In 2009. she envisaged the establishment of a global network bringing together pilgrimage cities and religious communities in order to improve the conduct of host cities to ensure a green and sustainable experience. The global Green Pilgrimage Network was launched in Assisi in Italy at the end of 2011, and Tsur was appointed ambassador of the network.

Tsur heads the Green Pilgrim Jerusalem team. Describing the 2013 First International Jerusalem Symposium on Green and Accessible Pilgrimage Tsur stated: "The idea is at once both grand and simple, since while there is nothing new in pilgrimage, the idea of a global pilgrim partnership is an entirely new concept, which sets goals for urban sustainability and economic growth on the one hand, and for interfaith dialogue on the other."

Tsur speaks at International Conferences focused on the Environment and Civil Society in Israel. She represented Sustainable Jerusalem at the World Summit on sustainable development at Johannesburg, South Africa.
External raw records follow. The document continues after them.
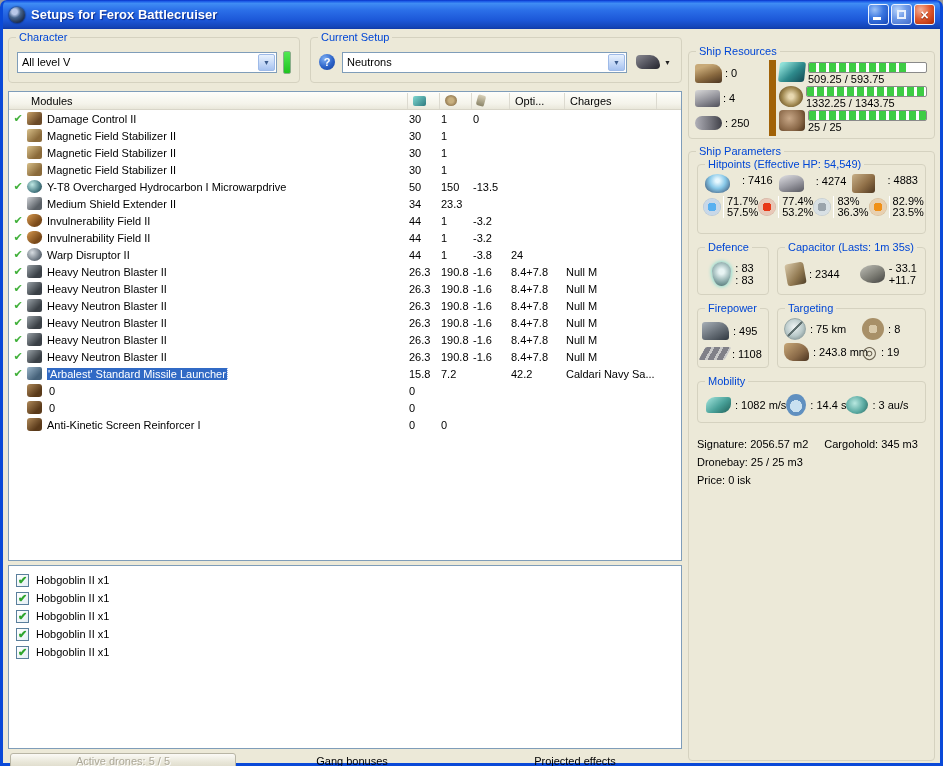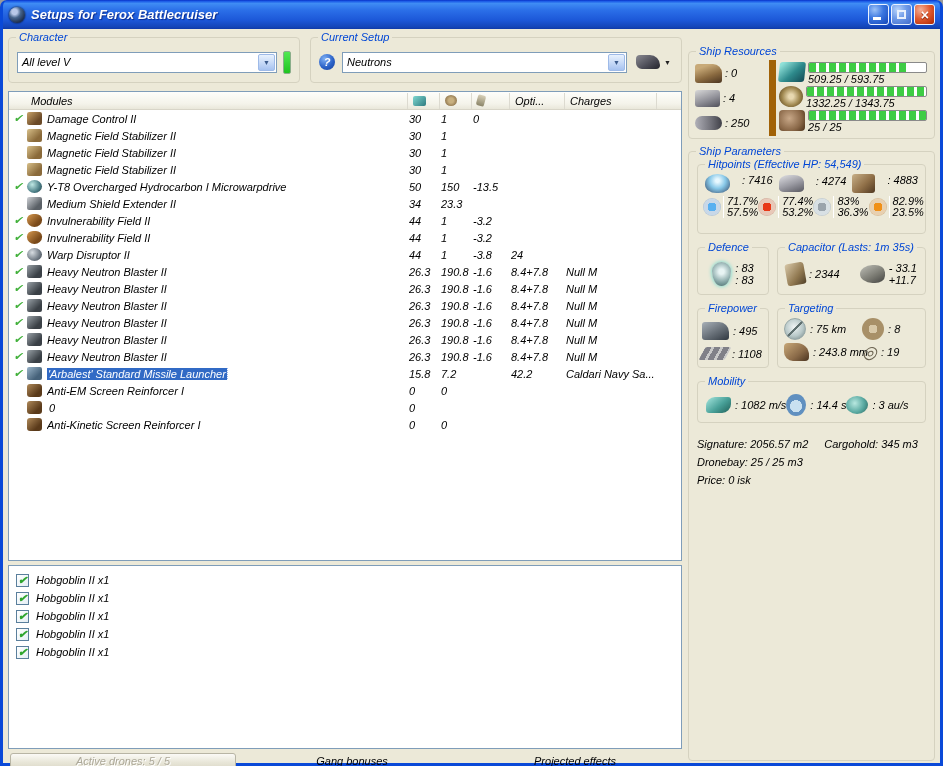--- a/index.html
+++ b/index.html
@@ -1,18 +1,18 @@
 <!DOCTYPE html>
 <html><head>
 <meta charset="utf-8">
 <style>
   html,body{margin:0;padding:0;background:#9A9A9A;}
   *{box-sizing:border-box;}
   .window{width:943px;height:766px;background:#0A49D8;padding:0 3px 3px;border-radius:7px 7px 0 0;
-    font-family:"Liberation Sans",sans-serif;font-size:11px;color:#000;position:relative;overflow:hidden;font-style:italic;}
+    font-family:"Liberation Sans",sans-serif;font-size:11px;color:#000;position:relative;overflow:hidden;}
   
   .titlebar{height:29px;display:flex;align-items:center;padding:0 5px 0 6px;border-radius:6px 6px 0 0;
     background:linear-gradient(180deg,#0831C8 0%,#1E5FE8 5%,#3F8CF4 12%,#2B6FE8 35%,#1C57D8 70%,#1445B8 93%,#0F3AA8 100%);}
   .appicon{width:16px;height:16px;border-radius:50%;flex:none;margin-right:6px;
     background:radial-gradient(circle at 35% 30%,#B8C8E8 0 18%,#46648C 40%,#101C38 85%);box-shadow:0 0 2px #000;}
   .wtitle{color:#fff;font-size:13px;font-weight:bold;text-shadow:1px 1px 1px #0A2A8A;flex:1;white-space:nowrap;overflow:hidden;}
   .tb-btn{width:21px;height:21px;border:1px solid #EAF2FF;border-radius:3px;margin-left:2px;flex:none;
     display:flex;align-items:center;justify-content:center;position:relative;
     background:radial-gradient(circle at 30% 25%,#9CC2F8,#3A76E0 45%,#1C4FC0 90%);}
   .tb-btn.maxd{background:radial-gradient(circle at 30% 25%,#B8D4FA,#6E9AE8 45%,#4A74D0 90%);}
@@ -351,21 +351,20 @@
               <span class="mname"><span class="sel">'Arbalest' Standard Missile Launcher</span></span>
               <span class="mcol">15.8</span>
               <span class="mcol">7.2</span>
               <span class="mcol"></span>
               <span class="mcol">42.2</span>
               <span class="mcol">Caldari Navy Sa...</span>
             </div>
             <div class="mrow">
               <span class="mcheck"></span>
               <span class="micon i-rig-icon"></span>
-              <span class="mname"><span>Anti-EM Screen Reinforcer I</span></span>
               <span class="mcol">0</span>
               <span class="mcol">0</span>
               <span class="mcol"></span>
               <span class="mcol"></span>
               <span class="mcol"></span>
             </div>
             <div class="mrow">
               <span class="mcheck"></span>
               <span class="micon i-rig-icon"></span>
               <span class="mcol">0</span>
In 2003 she represented Sustainable Jerusalem at the International Healthy City Conference in Belfast. Tsur also led the delegation at the ICLEI conference in Cape Town in Spring of 2006.

== Awards and recognition ==
In 2022, she received the Bonei Zion Prize in the Lifetime Achievement category.

==Published works==
- New User Friendly English Hebrew English Dictionary. Arie Comey and Naomi Tsur. Achiasaf Publishing House. 2000. ISBN 978-1857332445.